A la salida varios compañeros me felicitaron debido a la demostración que había realizado. No lo hice por ellos, sino por mí mismo. Quería demostrarme que sabía usar el ojo. Aunque hubo un momento en la batalla en el que quise que me aclamasen y ver cómo derrotaba a su sensei. A nuestro sensei. Pero la soberbia y la arrogancia me conducirían hacia la perdición. La vida me estaba enseñando a ser más humilde, y debía aceptar sus lecciones si quería desarrollarme como persona.

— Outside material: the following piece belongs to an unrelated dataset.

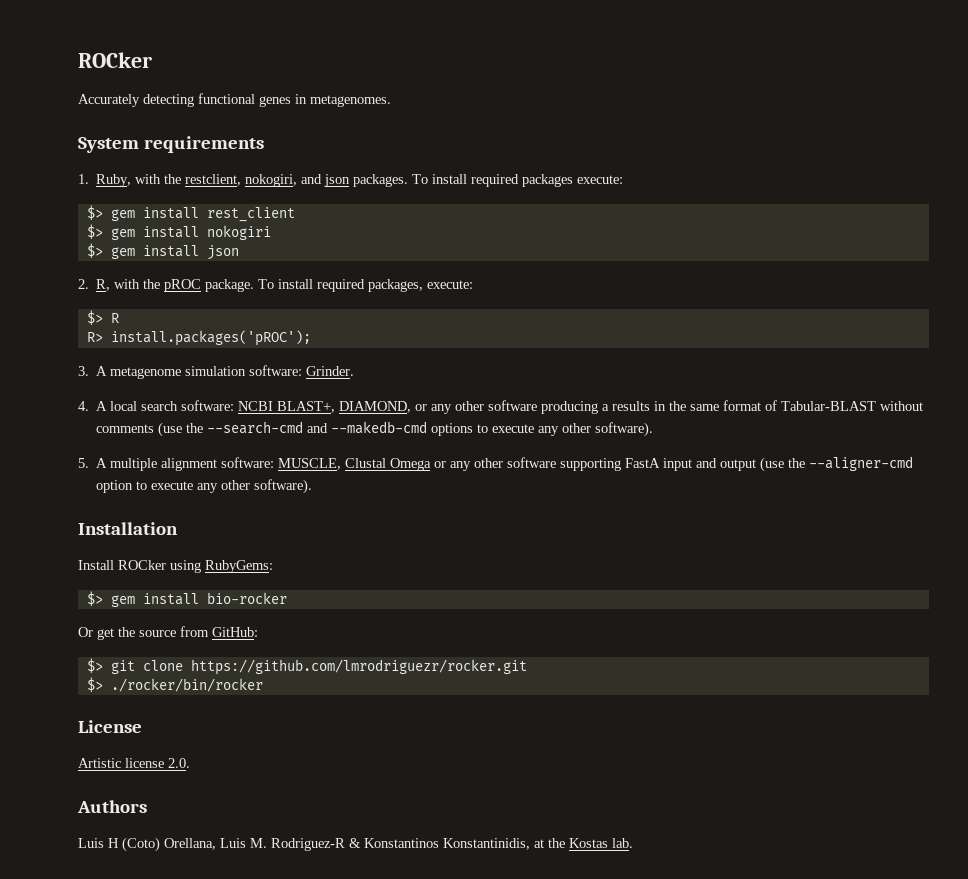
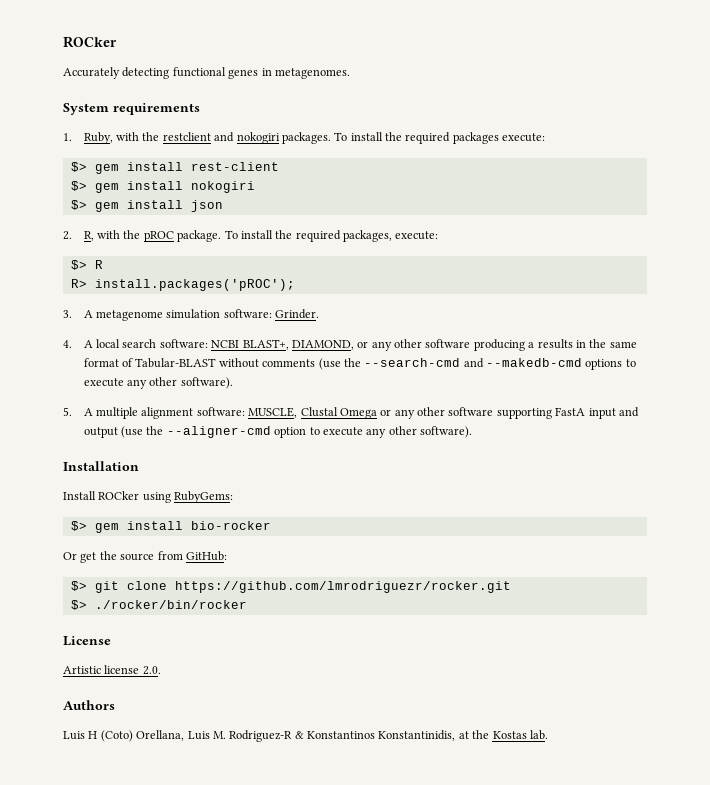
[185,174,351,187] restclient, nokogiri, and json -> [162,132,280,144] restclient and nokogiri
(468, 179) none -> [385,132,403,141] the
[206,207,295,222] rest_client -> [190,162,279,171] rest-client
(314, 284) none -> [275,230,293,239] the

No… en verdad me entregaba odio que debía profundizar…

Una semana para prepararme, y yo no tenía ni idea de ningún nombre de ninguna técnica. Me sonaban por encima, pero me costaba muchísimo estudiar. Me daba pereza. Hacía años que no estudiaba, y no tenía ni el cuerpo ni la mente para ello. Me resultaba un auténtico sopor. Miré el techo tumbado en mi cama, con Rubí al lado intentando ayudarme, preguntándome el nombre de técnicas y yo relatando en qué consistían mientras ella tenía las soluciones, pero no había forma. Le expliqué por encima los detalles, con vagancia a la hora de relatarlos, y sin ánimo alguno. Tras acabar todos los nombres me dijo:

– Has acertado en todos.

Y yo la miré con el ojo desorbitado. ¿Cómo era posible, sin prestar atención, sin estudiarlos, que los hubiera memorizado? ¿El ojo de Horus me había ayudado?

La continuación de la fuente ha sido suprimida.